Work item :: Could you return each line of the material that has "Parksley" in it?

Records to use ::
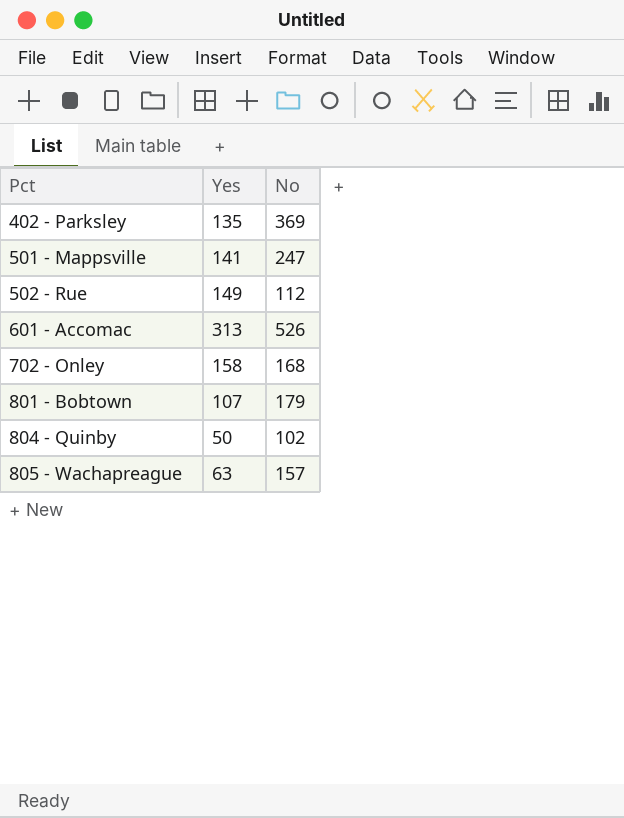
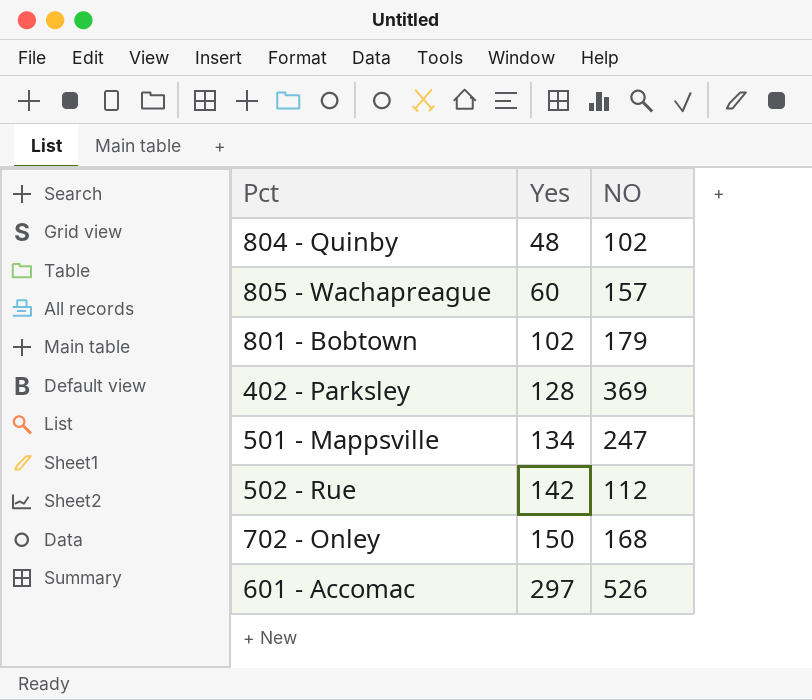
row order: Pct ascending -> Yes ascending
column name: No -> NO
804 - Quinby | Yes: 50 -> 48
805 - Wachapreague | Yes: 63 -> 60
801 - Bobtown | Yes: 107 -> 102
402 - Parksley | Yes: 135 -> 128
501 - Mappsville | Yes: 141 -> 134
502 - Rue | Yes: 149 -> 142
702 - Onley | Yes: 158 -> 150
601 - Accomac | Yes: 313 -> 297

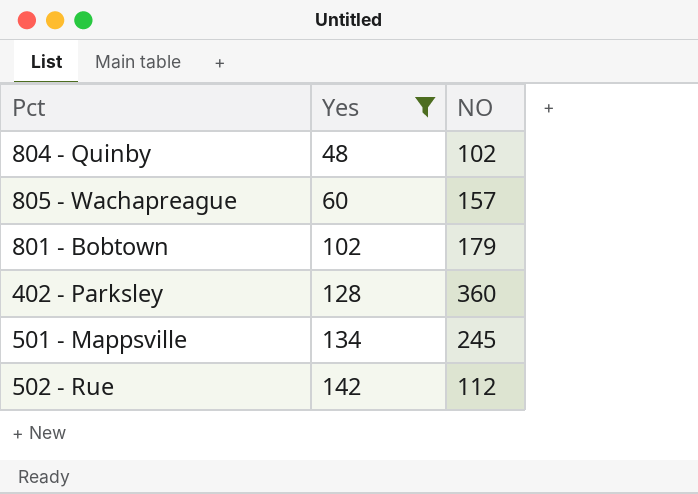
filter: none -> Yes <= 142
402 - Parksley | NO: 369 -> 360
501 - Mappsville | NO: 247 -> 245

Reply to the exercise ::
402 - Parksley | Yes: 135 -> 128
402 - Parksley | NO: 369 -> 360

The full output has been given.